Single by U96

from the album Heaven
- Released: 22 April 1996
- Length: 3:36
- Label: Guppy
- Songwriters: Cyndi Lauper; Helmut Hoinkis; Alex Christensen; Ingo Hauss; Hayo Panarinfo;
- Producers: Matiz; Alex Christensen;

U96 singles chronology
| "Club Bizarre" (1995) | "Heaven" (1996) | "A Night to Remember" (1996) |

Music video
- "Heaven" on YouTube

= Heaven (U96 song) =

1996 single by U96

"Heaven" is a song recorded by German dance act U96, released in April 1996, by label Guppy, as the lead single from their fourth album by the same name (1996). The song became a top-10 hit in Austria, Finland, Germany, Hungary, Norway and Sweden.
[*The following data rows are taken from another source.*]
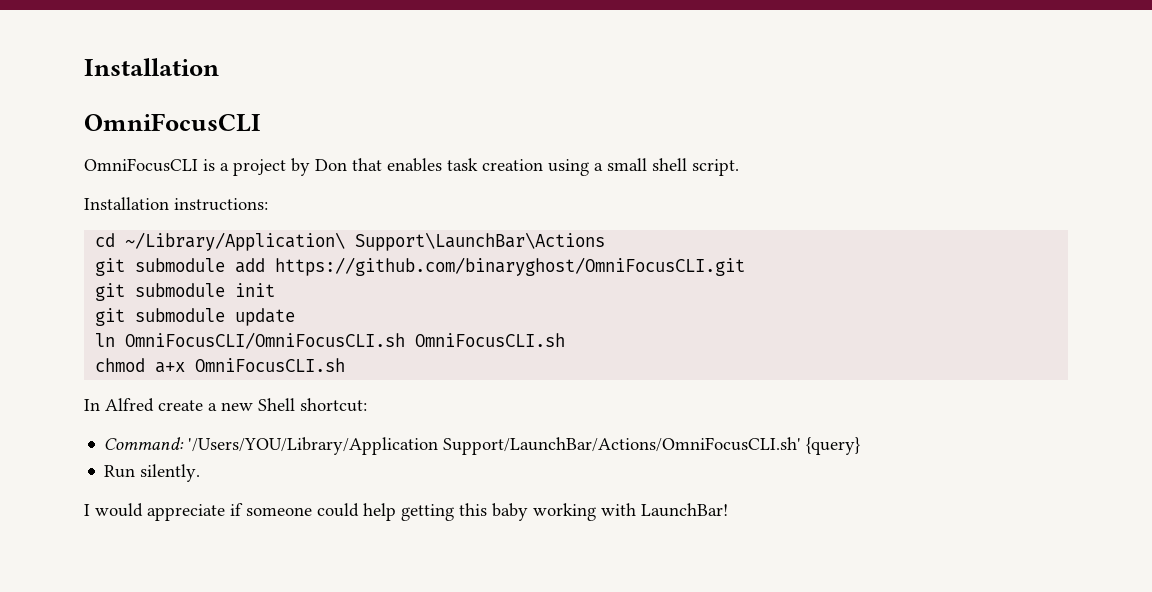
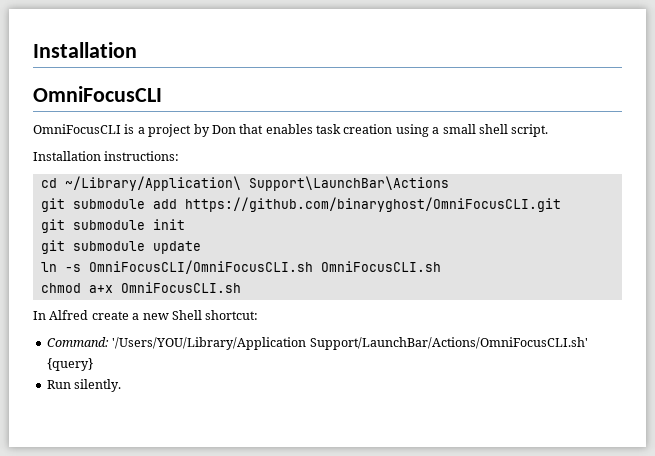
(116, 340) none -> [64,264,81,272] -s
[84,503,728,521] // I would appreciate if someone could help getting this baby working with LaunchBar! -> (122, 385) none

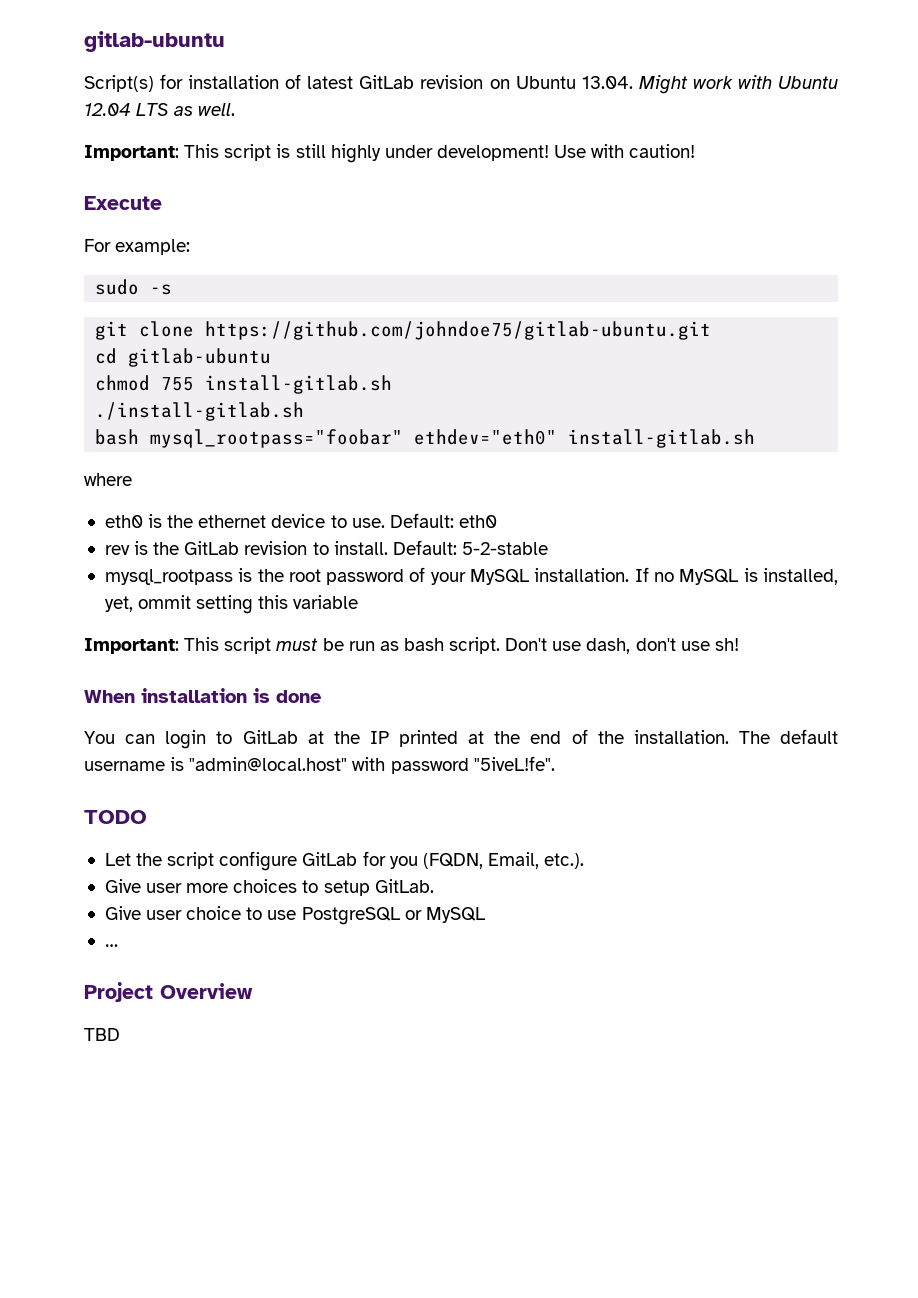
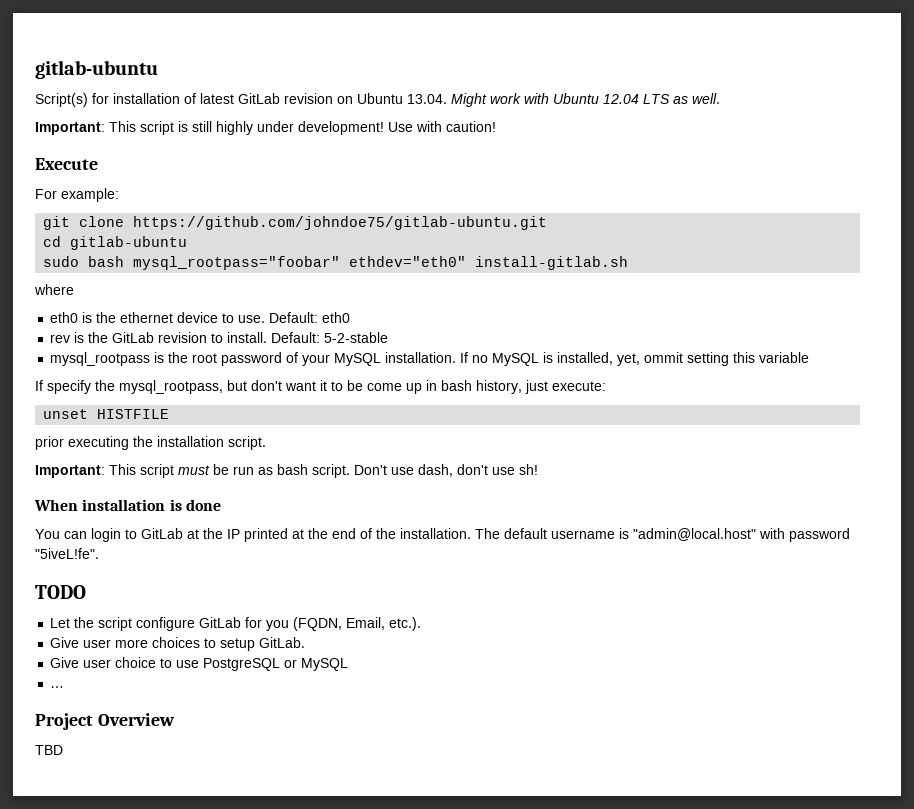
[95,279,173,295] // sudo -s -> (119, 195) none
[95,375,393,394] [95,402,305,421] chmod 755 install-gitlab.sh // ./install-gitlab.sh // -> [43,256,80,267] sudo
(359, 602) none -> [35,380,606,394] [43,409,170,419] [35,436,266,450] // If specify the mysql_rootpass, but don't want it to be come up in bash history, just execute: // unset HISTFILE // prior executing the installation script.

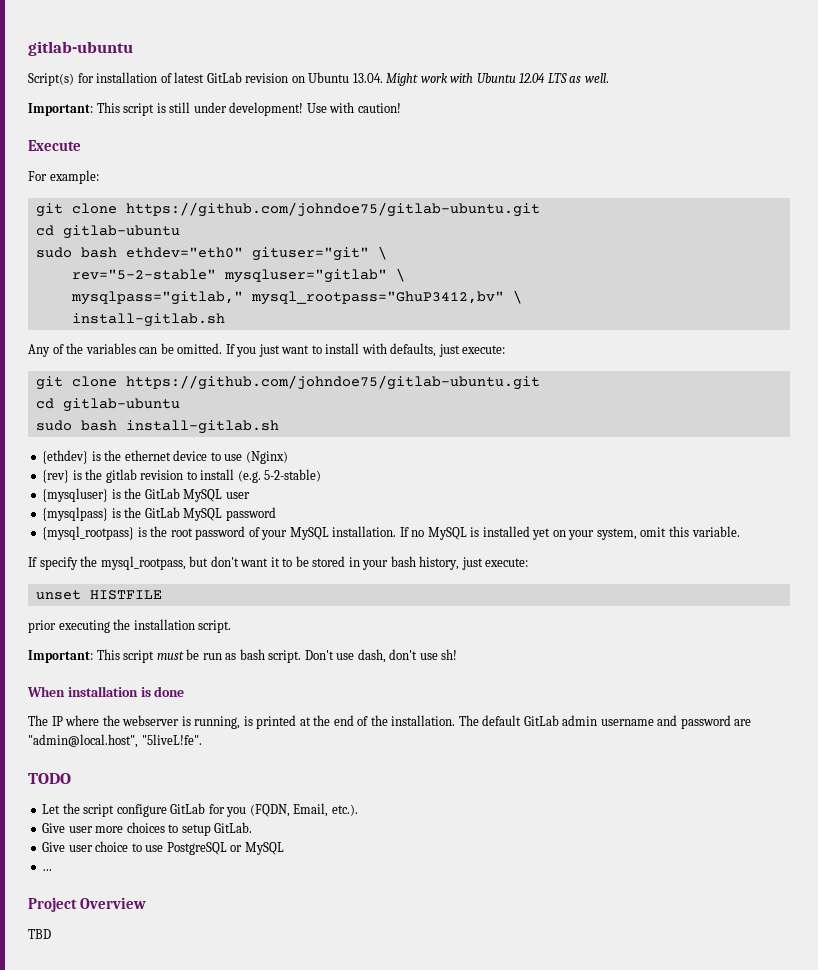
[216,121,253,135] highly -> (191, 107) none
[133,256,629,270] [34,284,74,295] [50,312,79,323] mysql_rootpass="foobar" ethdev="eth0" install-gitlab.sh // where // eth0 -> [125,246,387,261] [71,268,405,283] [70,290,522,305] [71,313,225,327] [28,343,506,357] [35,375,540,390] [35,398,180,412] [35,420,279,434] [42,450,89,464] ethdev="eth0" gituser="git" \ // rev="5-2-stable" mysqluser="gitlab" \ // mysqlpass="gitlab," mysql_rootpass="GhuP3412,bv" \ // install-gitlab.sh // Any of the variables can be omitted. If you just want to install with defaults, just execute: // git clone https://github.com/johndoe75/gitlab-ubuntu.git // cd gitlab-ubuntu // sudo bash install-gitlab.sh // {ethdev}
[238,312,351,323] [50,332,389,343] [50,352,151,366] use. Default: eth0 // rev is the GitLab revision to install. Default: 5-2-stable // mysql_rootpass -> [224,451,288,464] [42,469,322,483] [42,488,250,502] [42,507,276,521] [42,526,135,540] use (Nginx) // {rev} is the gitlab revision to install (e.g. 5-2-stable) // {mysqluser} is the GitLab MySQL user // {mysqlpass} is the GitLab MySQL password // {mysql_rootpass}
[557,352,810,366] installed, yet, ommit setting this variable -> [482,526,740,540] installed yet on your system, omit this variable.
[367,380,437,394] come up in -> [312,556,389,570] stored in your
[35,528,240,542] You can login to GitLab at the IP -> [28,715,253,729] The IP where the webserver is running, is
[551,528,850,542] [35,548,99,559] username is "admin@local.host" with password "5iveL!fe". -> [523,715,752,729] [28,734,202,748] GitLab admin username and password are "admin@local.host", "5liveL!fe".

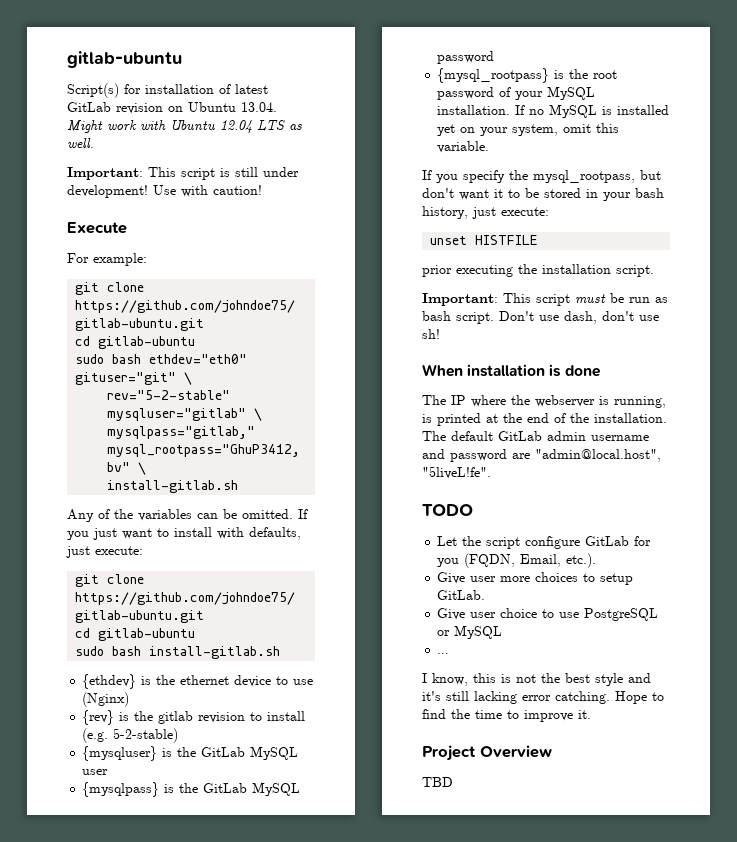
(37, 562) none -> [436,174,458,183] you
(53, 870) none -> [422,673,651,686] [422,691,664,704] [422,709,591,722] // I know, this is not the best style and it's still lacking error catching. Hope to find the time to improve it.

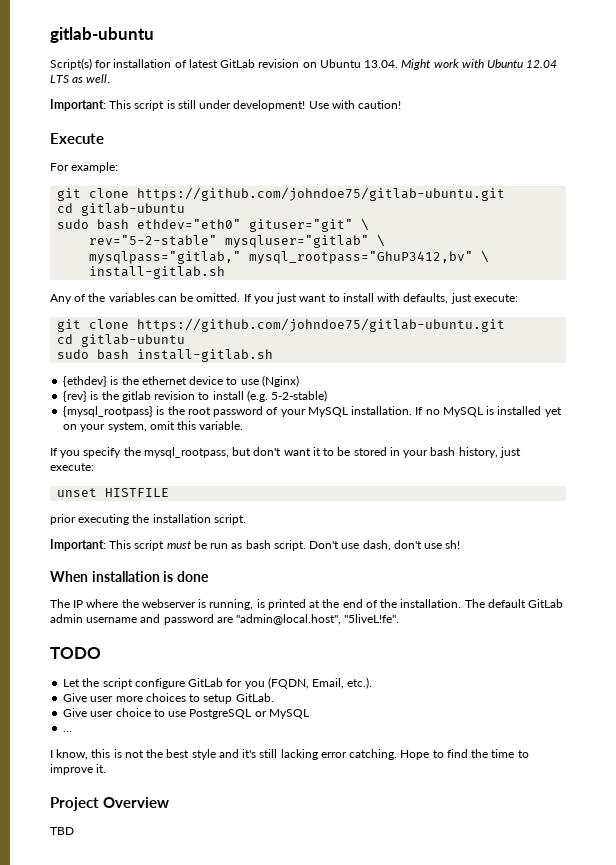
[82,746,299,761] [82,769,109,775] [82,782,301,797] [437,51,495,64] // {mysqluser} is the GitLab MySQL user // {mysqlpass} is the GitLab MySQL password -> (328, 396) none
The vocals are sung by Nicole Yarling and the song's chorus interpolates Cyndi Lauper's song "Time After Time" from 1984, in which she was given a writing credit. The accompanying music video was directed by Paul Morgans, who had previously directed the video for the act's hit single "Club Bizarre" in 1995.

==Chart performance==
"Heaven" was successful on the charts all over Europe, becoming a top-10 hit in Austria (number two), Finland, Germany, Hungary, Norway and Sweden. Additionally, the single peaked within the top 20 in Denmark, the Netherlands and Switzerland, as well as on the Eurochart Hot 100, where it hit number 11 in its eighth week on the chart, in July 1996. In the United Kingdom, "Heaven" was U96's last single to chart there, ending up at number 87 on the UK Singles Chart, on November 24, 1996. In Scotland, it peaked at number 82. The single earned a gold record in Germany after 250.000 units were sold there.

==Track listings==

- 12" maxi
1. "Heaven" (Prophecy Mix) — 6:07
2. "Heaven" (French Kiss Mix) — 4:54
3. "Boot II" (Volle Fahrt Voraus Mix) — 4:46

- CD single
4. "Heaven" (Video Version) — 3:36
5. "Heaven" (French Kiss Version) — 4:54

- CD maxi
6. "Heaven" (Radio Edit) — 3:36
7. "Heaven" (Klubbheads Remix) — 6:18
8. "Heaven" (Xenomania Club Mix) — 7:30
9. "Heaven" (George Morel Mix) — 6:49
10. "Heaven" (Prophecy Mix) — 6:07
11. "Heaven" (French Kiss Mix) — 4:54

- CD maxi - Remixes
12. "Heaven" (DB 600 Remix) — 7:30
13. "Heaven" (Raver's Nature Remix) — 5:52
14. "Heaven" (George Morel Remix) — 6:49

==Charts==

===Weekly charts===

| Chart (1996) | Peak position |
|---|---|
| Austria (Ö3 Austria Top 40) | 2 |
| Denmark (IFPI) | 11 |
| Europe (Eurochart Hot 100) | 11 |
| Europe (European Dance Radio) | 16 |
| Finland (Suomen virallinen lista) | 7 |
| Germany (GfK) | 4 |
| Hungary (Mahasz) | 9 |
| Netherlands (Dutch Top 40) | 15 |
| Netherlands (Single Top 100) | 15 |
| Norway (VG-lista) | 5 |
| Scotland Singles (OCC) | 82 |
| Sweden (Sverigetopplistan) | 5 |
| Switzerland (Schweizer Hitparade) | 16 |
| UK Singles (OCC) | 87 |
| UK Pop Tip Club Chart (Music Week) | 6 |

===Year-end charts===

| Chart (1996) | Position |
|---|---|
| Austria (Ö3 Austria Top 40) | 15 |
| Europe (Eurochart Hot 100) | 69 |
| Germany (Media Control) | 21 |
| Sweden (Topplistan) | 20 |

==Certifications==

| Region | Certification | Certified units/sales |
| Germany (BVMI) | Gold | 250,000^{^} |
^{^} Shipments figures based on certification alone.